● REQUIRED WORK
Could you restate the data word for word and drop the pictures?

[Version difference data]
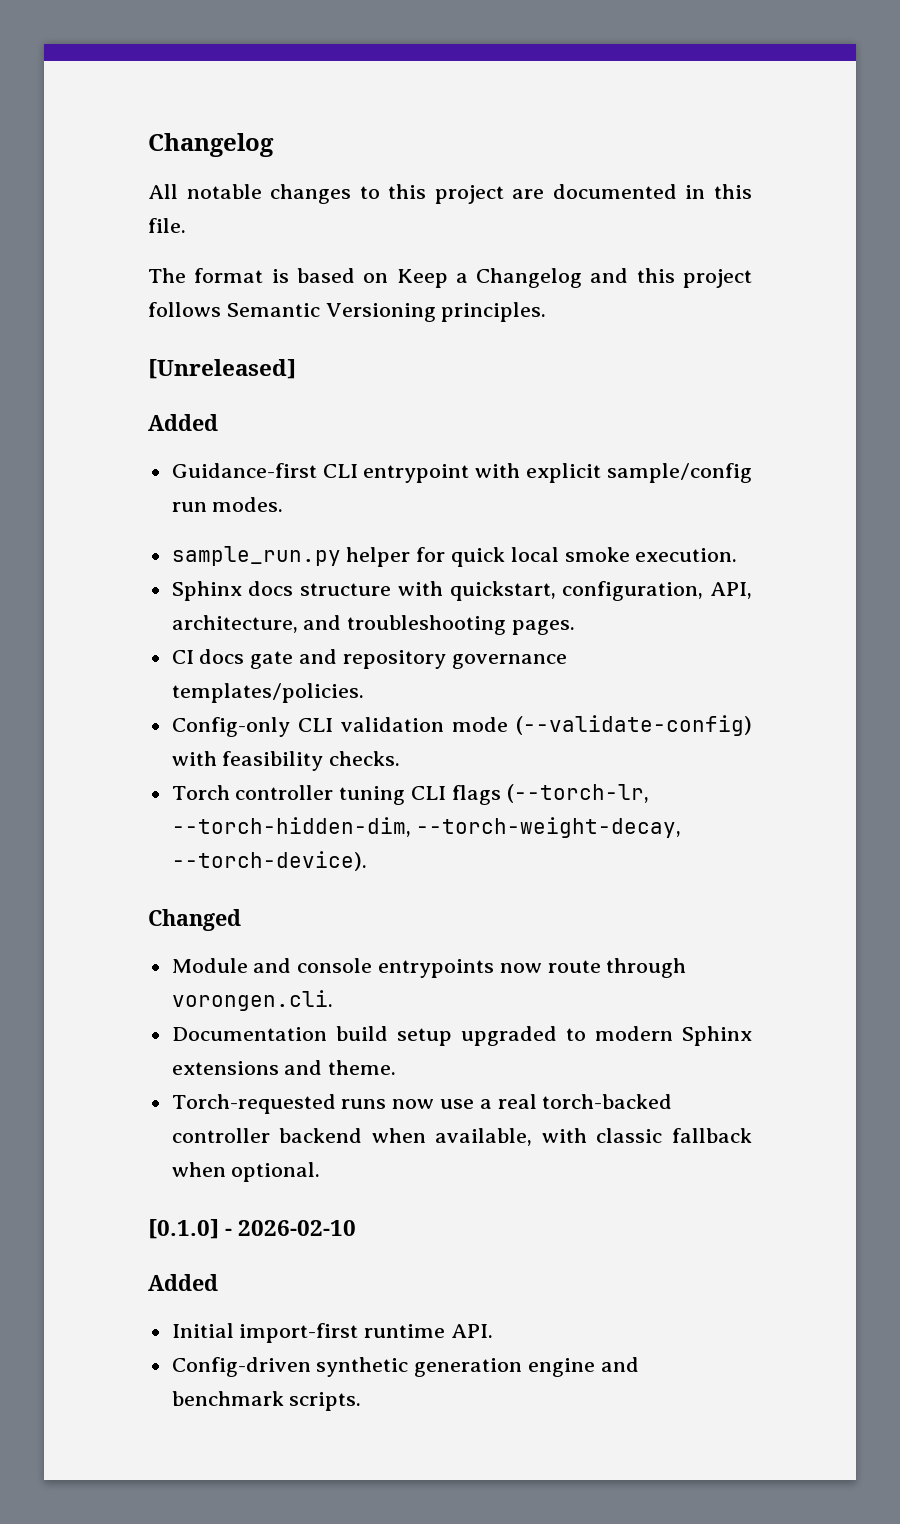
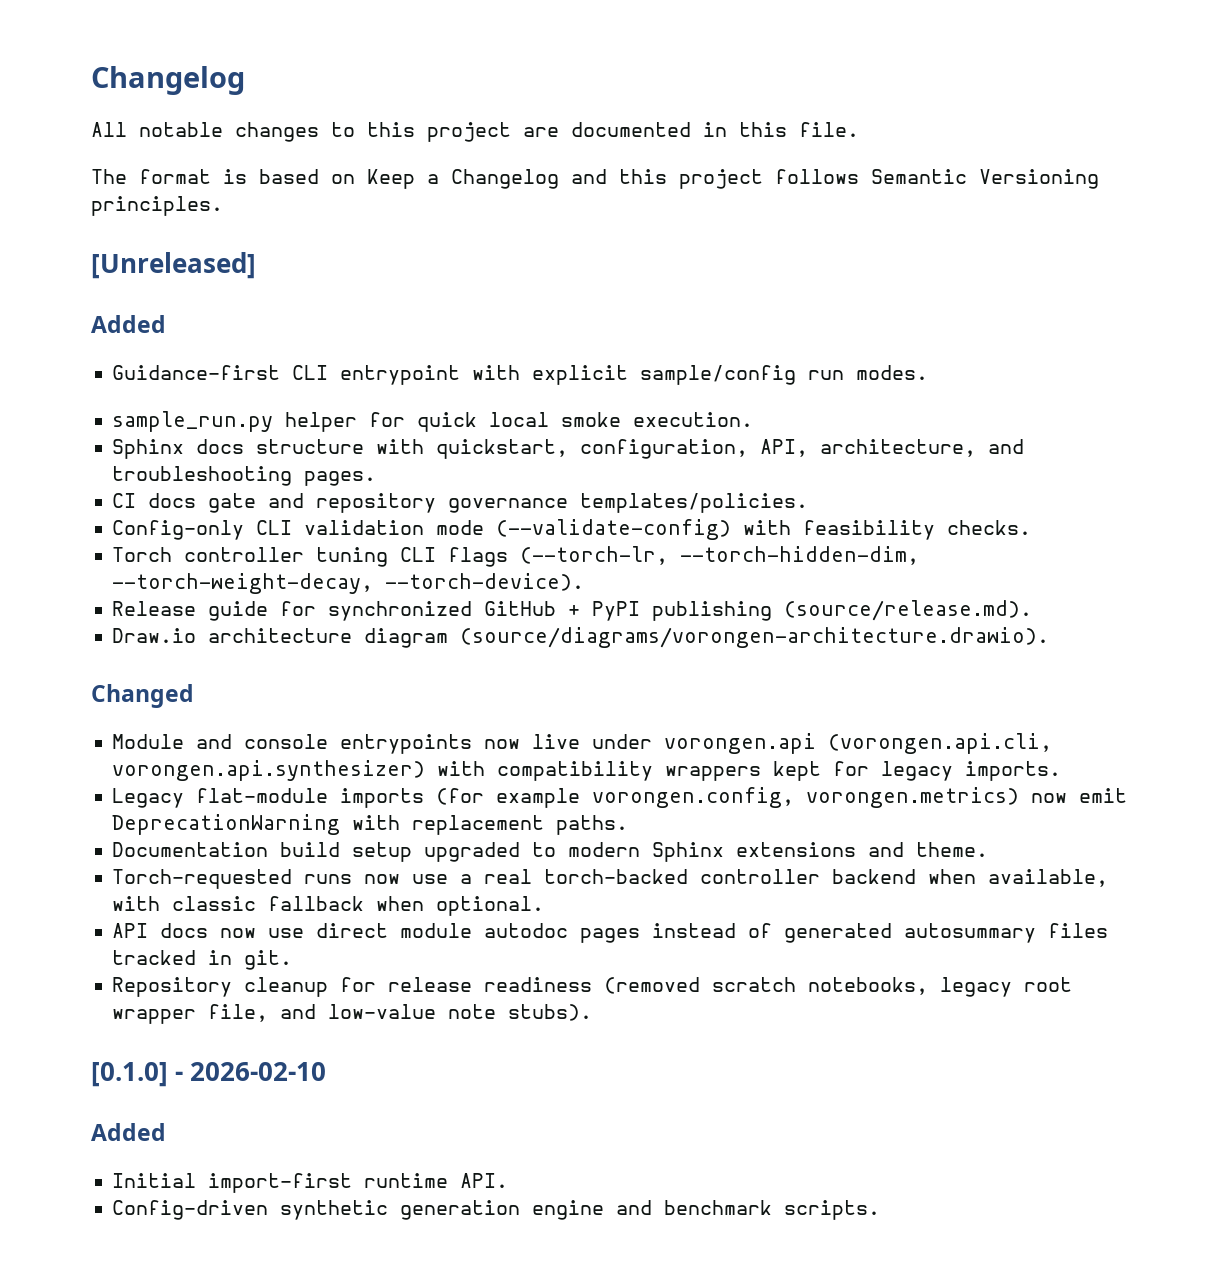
+ Release guide for synchronized GitHub + PyPI publishing (source/release.md).
+ Draw.io architecture diagram (source/diagrams/vorongen-architecture.drawio).
- Module and console entrypoints now route through vorongen.cli.
+ Module and console entrypoints now live under vorongen.api (vorongen.api.cli, vorongen.api.synthesizer) with compatibility wrappers kept for legacy imports.
+ Legacy flat-module imports (for example vorongen.config, vorongen.metrics) now emit DeprecationWarning with replacement paths.
+ API docs now use direct module autodoc pages instead of generated autosummary files tracked in git.
+ Repository cleanup for release readiness (removed scratch notebooks, legacy root wrapper file, and low-value note stubs).

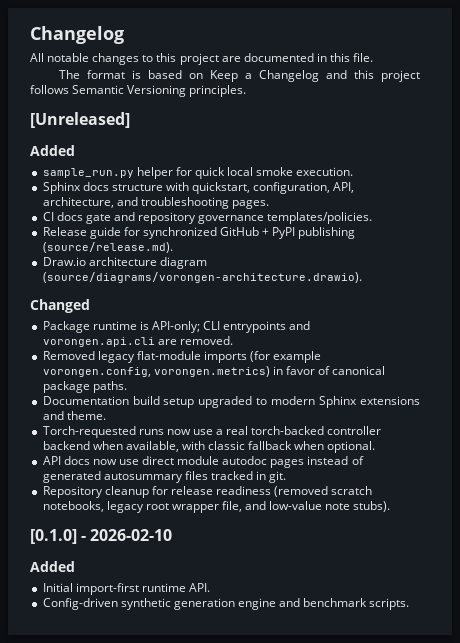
- Guidance-first CLI entrypoint with explicit sample/config run modes.
- Config-only CLI validation mode (--validate-config) with feasibility checks.
- Torch controller tuning CLI flags (--torch-lr, --torch-hidden-dim, --torch-weight-decay, --torch-device).
- Module and console entrypoints now live under vorongen.api (vorongen.api.cli, vorongen.api.synthesizer) with compatibility wrappers kept for legacy imports.
- Legacy flat-module imports (for example vorongen.config, vorongen.metrics) now emit DeprecationWarning with replacement paths.
+ Package runtime is API-only; CLI entrypoints and vorongen.api.cli are removed.
+ Removed legacy flat-module imports (for example vorongen.config, vorongen.metrics) in favor of canonical package paths.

● OUTPUT OF THE EXERCISE
+ Release guide for synchronized GitHub + PyPI publishing (source/release.md).
+ Draw.io architecture diagram (source/diagrams/vorongen-architecture.drawio).
- Module and console entrypoints now route through vorongen.cli.
+ Module and console entrypoints now live under vorongen.api (vorongen.api.cli, vorongen.api.synthesizer) with compatibility wrappers kept for legacy imports.
+ Legacy flat-module imports (for example vorongen.config, vorongen.metrics) now emit DeprecationWarning with replacement paths.
+ API docs now use direct module autodoc pages instead of generated autosummary files tracked in git.
+ Repository cleanup for release readiness (removed scratch notebooks, legacy root wrapper file, and low-value note stubs).

- Guidance-first CLI entrypoint with explicit sample/config run modes.
- Config-only CLI validation mode (--validate-config) with feasibility checks.
- Torch controller tuning CLI flags (--torch-lr, --torch-hidden-dim, --torch-weight-decay, --torch-device).
- Module and console entrypoints now live under vorongen.api (vorongen.api.cli, vorongen.api.synthesizer) with compatibility wrappers kept for legacy imports.
- Legacy flat-module imports (for example vorongen.config, vorongen.metrics) now emit DeprecationWarning with replacement paths.
+ Package runtime is API-only; CLI entrypoints and vorongen.api.cli are removed.
+ Removed legacy flat-module imports (for example vorongen.config, vorongen.metrics) in favor of canonical package paths.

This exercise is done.